>>>>

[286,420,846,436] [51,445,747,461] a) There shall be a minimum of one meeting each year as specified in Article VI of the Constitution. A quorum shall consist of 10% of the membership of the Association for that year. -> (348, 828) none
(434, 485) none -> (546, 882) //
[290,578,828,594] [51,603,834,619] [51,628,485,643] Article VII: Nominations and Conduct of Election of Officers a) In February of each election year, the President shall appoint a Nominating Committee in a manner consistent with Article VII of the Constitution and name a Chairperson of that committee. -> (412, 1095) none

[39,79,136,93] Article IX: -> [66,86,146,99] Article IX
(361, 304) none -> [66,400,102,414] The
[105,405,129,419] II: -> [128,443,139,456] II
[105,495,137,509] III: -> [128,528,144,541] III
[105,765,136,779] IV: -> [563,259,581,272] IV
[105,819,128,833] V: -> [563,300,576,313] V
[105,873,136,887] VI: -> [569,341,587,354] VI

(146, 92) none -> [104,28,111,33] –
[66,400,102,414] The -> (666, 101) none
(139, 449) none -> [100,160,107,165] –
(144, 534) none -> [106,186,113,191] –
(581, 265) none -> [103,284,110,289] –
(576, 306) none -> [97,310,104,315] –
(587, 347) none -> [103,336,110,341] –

<<<<
>>>>

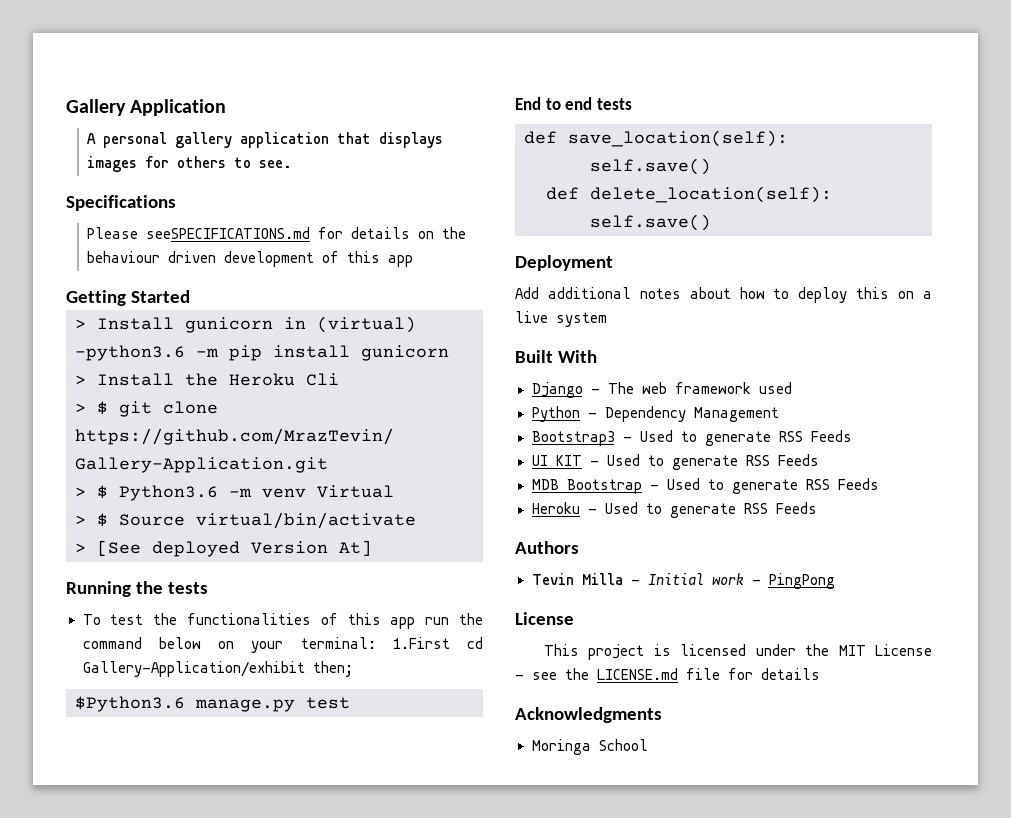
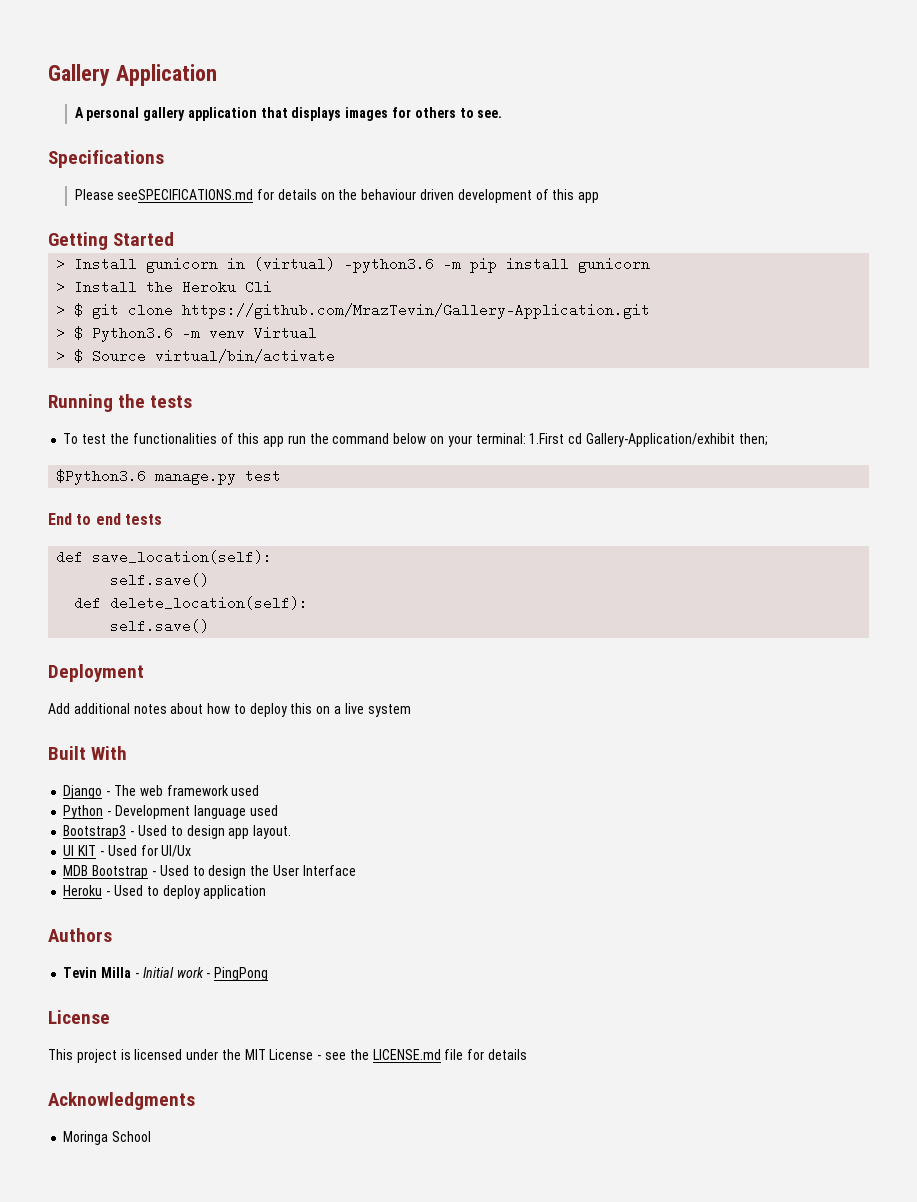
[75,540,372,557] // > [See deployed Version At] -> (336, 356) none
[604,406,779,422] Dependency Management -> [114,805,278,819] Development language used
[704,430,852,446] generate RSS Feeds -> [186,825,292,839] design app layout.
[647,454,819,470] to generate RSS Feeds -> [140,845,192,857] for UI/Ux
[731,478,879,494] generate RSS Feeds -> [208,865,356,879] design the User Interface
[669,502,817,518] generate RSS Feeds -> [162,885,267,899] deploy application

<<<<

• **WORK INSTRUCTIONS**:
Retype the records above, but only those lines that fall between the line containing "[66,400,102,414] The -> (666, 101) none" and the line containing "(587, 347) none -> [103,336,110,341] –", with both of those lines included, exactly as written.

• **RESPONSE FOR THIS EXERCISE**:
[66,400,102,414] The -> (666, 101) none
(139, 449) none -> [100,160,107,165] –
(144, 534) none -> [106,186,113,191] –
(581, 265) none -> [103,284,110,289] –
(576, 306) none -> [97,310,104,315] –
(587, 347) none -> [103,336,110,341] –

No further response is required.